** What is required **
Once every line in the data that follows has been checked for the word "none", give only the number of lines that hold it.

** Data in this exercise **
◇ ◇ ◇ ◇

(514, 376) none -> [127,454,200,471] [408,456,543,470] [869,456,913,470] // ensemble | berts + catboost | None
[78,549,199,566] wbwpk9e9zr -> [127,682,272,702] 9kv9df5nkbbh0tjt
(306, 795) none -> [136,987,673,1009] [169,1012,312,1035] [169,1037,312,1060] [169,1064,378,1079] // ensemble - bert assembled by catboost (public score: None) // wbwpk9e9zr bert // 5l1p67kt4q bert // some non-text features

◇ ◇ ◇ ◇

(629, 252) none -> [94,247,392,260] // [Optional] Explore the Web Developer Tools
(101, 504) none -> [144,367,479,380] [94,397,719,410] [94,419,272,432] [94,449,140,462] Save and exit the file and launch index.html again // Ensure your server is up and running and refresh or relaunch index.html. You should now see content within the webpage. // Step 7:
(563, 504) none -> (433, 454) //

◇ ◇ ◇ ◇

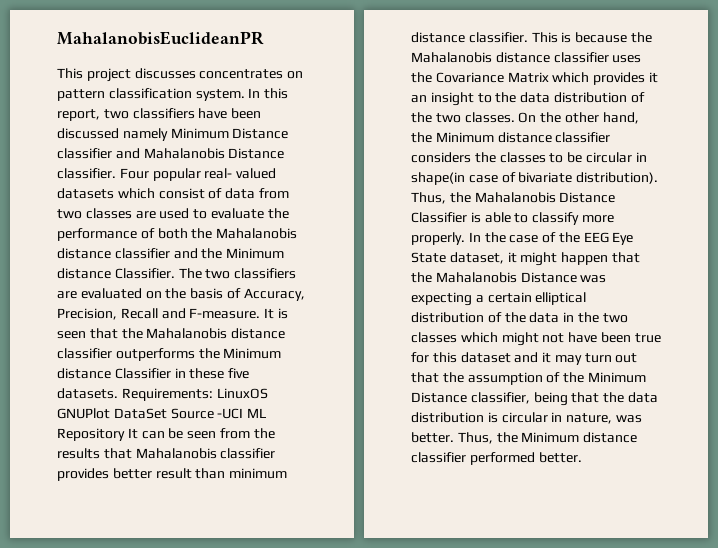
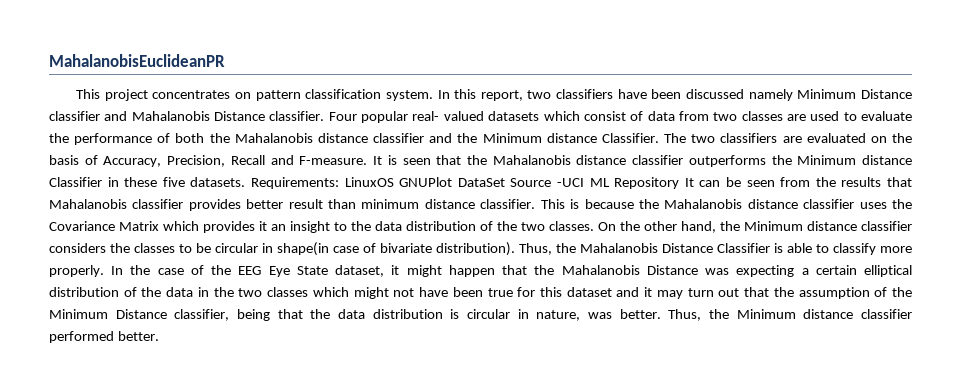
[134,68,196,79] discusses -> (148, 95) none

◇ ◇ ◇ ◇

** Exercise answer **
6